Ce mardi 19 novembre 2013 risque de rester gravé comme la date européenne de tous les renoncements.

 

Alors que le Parlement européen, à une large majorité, vient d’adopter les premières perspectives financières rétrogrades et le premier budget européen d’austérité, en baisse en termes de volume pour la première fois de l’histoire de la construction européenne, toutes les autres règlementations comportant un volet financier, naturellement liées au cadre financier, ont également été votées.
Parmi ces dernières, les règlements sur le réseau transeuropéen de transport, censé dessiner la carte du réseau de transport multimodal européen, et le mécanisme pour l’interconnexion en Europe, censé financer, entre autre, ce réseau.
En tant que membre de la commission transport, je regrette l’issue de ce vote:

Ces règlementations, qui ont certes de belles intentions, comportent des contradictions internes absolument inacceptables. D’un côté, on explique que le réseau transeuropéen de transport devra en priorité être financé quand il y a une valeur ajoutée européenne, que des critères de durabilité environnementale devront être appliqués, que les objectifs en termes de réduction des émissions de gaz à effets de serre devront être respectées, que les différentes législations (Natura 2000 et autres) devront être appliquées, et de l’autre, on décide de financer des projets qui contredisent radicalement ces principes! Comment peut-on adopter un règlement édictant de telles règles et placer un projet comme la Ligne Grande Vitesse Lyon-Turin, ou le tunnel de Brenner Basis en projets prioritaires?

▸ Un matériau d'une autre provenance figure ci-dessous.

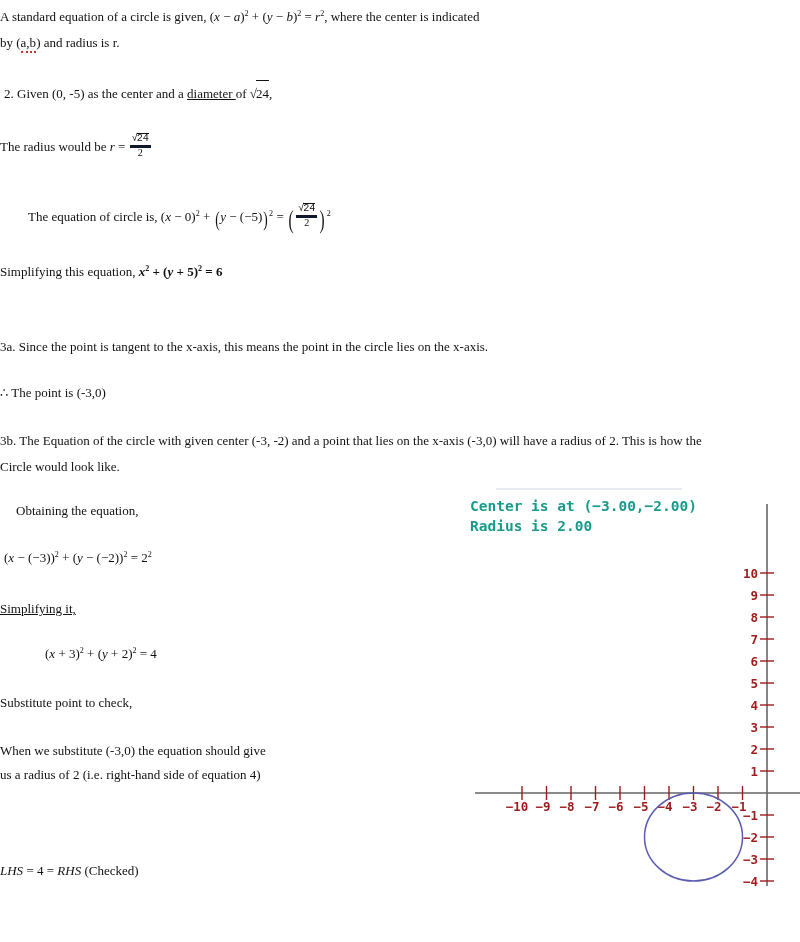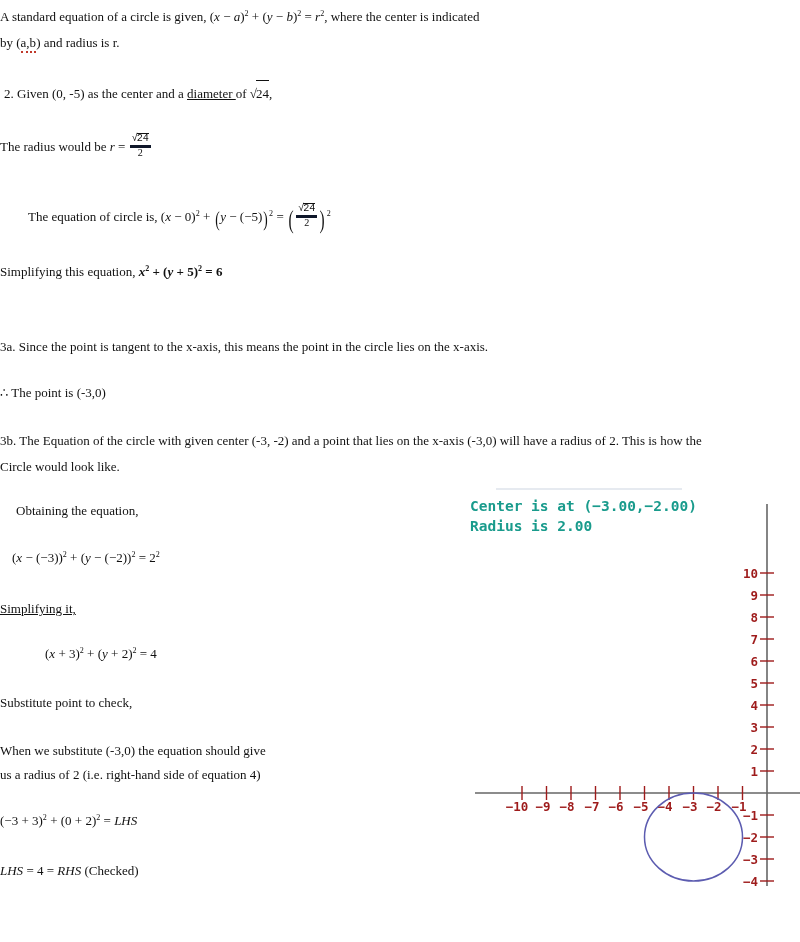--- a/index.html
+++ b/index.html
@@ -137,21 +137,21 @@
   </div>
 
   <div class="para wrap" style="left:0px; top:428px; width:728px;">
     <span>3b. The Equation of the circle with given center (-3, -2) and a point that lies on the x-axis (-3,0) will have a radius of 2. This is how the Circle would look like.</span>
   </div>
 
   <div class="para" style="left:16px; top:498px;">
     <span>Obtaining the equation,</span>
   </div>
 
-  <div class="para" style="left:12px; top:545px;">
+  <div class="para" style="left:4px; top:545px;">
     <span class="mn">(<span class="mi">x</span> − (−<span>3</span>))<sup class="exp">2</sup> + (<span class="mi">y</span> − (−<span>2</span>))<sup class="exp">2</sup> = <span>2</span><sup class="exp">2</sup></span>
   </div>
 
   <div class="para" style="left:0px; top:596px;text-decoration:underline;">
     <span>Simplifying it,</span>
   </div>
 
   <div class="para" style="left:0px; top:641px;padding-left:45px;">
     <span class="mn">(<span class="mi">x</span> + <span>3</span>)<sup class="exp">2</sup> + (<span class="mi">y</span> + <span>2</span>)<sup class="exp">2</sup> = <span>4</span></span>
   </div>
@@ -160,23 +160,20 @@
     <span>Substitute point to check,</span>
   </div>
 
   <div class="para" style="left:0px; top:738px;">
     <span>When we substitute (-3,0) the equation should give</span>
   </div>
   <div class="para" style="left:0px; top:762px;text-align:center;">
     <span>us a radius of 2 (i.e. right-hand side of equation 4)</span>
   </div>
 
-  <div class="para" style="left:0px; top:808px;">
-    <span class="mn">(−<span>3</span> + <span>3</span>)<sup class="exp">2</sup> + (<span>0</span> + <span>2</span>)<sup class="exp">2</sup> = <span class="mi">LHS</span></span>
-  </div>
 
   <div class="para" style="left:0px; top:858px;">
     <span class="mi">LHS</span><span class="mn"> = </span><span class="mn">4</span><span class="mn"> = </span><span class="mi">RHS</span><span class="mn"> </span><span>(Checked)</span>
   </div>
 
   <div id="graph-panel">
     <svg width="340" height="456" viewBox="0 0 340 456">
 
       <line x1="36" y1="3" x2="222" y2="3" stroke="#e6eaf0" stroke-width="2"></line>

Étant donné le coût pharaonique de tels projets, il faut être conscient que leur financement hypothèque le financement de tous les autres. C’est un choix politique. Pourquoi pas. Mais dans ce cas, il faut financer des projets utiles! Or, que constate-t-on? La LGV Lyon-Turin ne comporte aucun avantage, ni en terme de trafic, d’absorption du fret, ni en terme environnemental! En effet, la ligne existante, rénovée récemment, n’est utilisée qu’à 20% et peut encore absorber tout le volume fret  pendant des dizaines d’années… De plus, étant donné les coûts annoncés, constamment croissant, il y a fort à parier que ce projet ne soit simplement jamais achevé!

Il est aussi pour moi important de rappeler la position des écologistes sur le dossier:

Nous prenons la mauvaise direction. Ce ne sont pas quelques grands projets coûteux et inutiles qu’il faut assortir d’une aide européenne, mais tous les petits projets transfrontaliers qui n’intéressent aucun État et qui sont pourtant la clé de l’interconnexion du continent. Quelques kilomètres de voies ici, une électrification là-bas, il y a des centaines et des centaines de chaînons manquants en Europe, précisément aux frontières. C’est là que l’on attendrait l’Europe.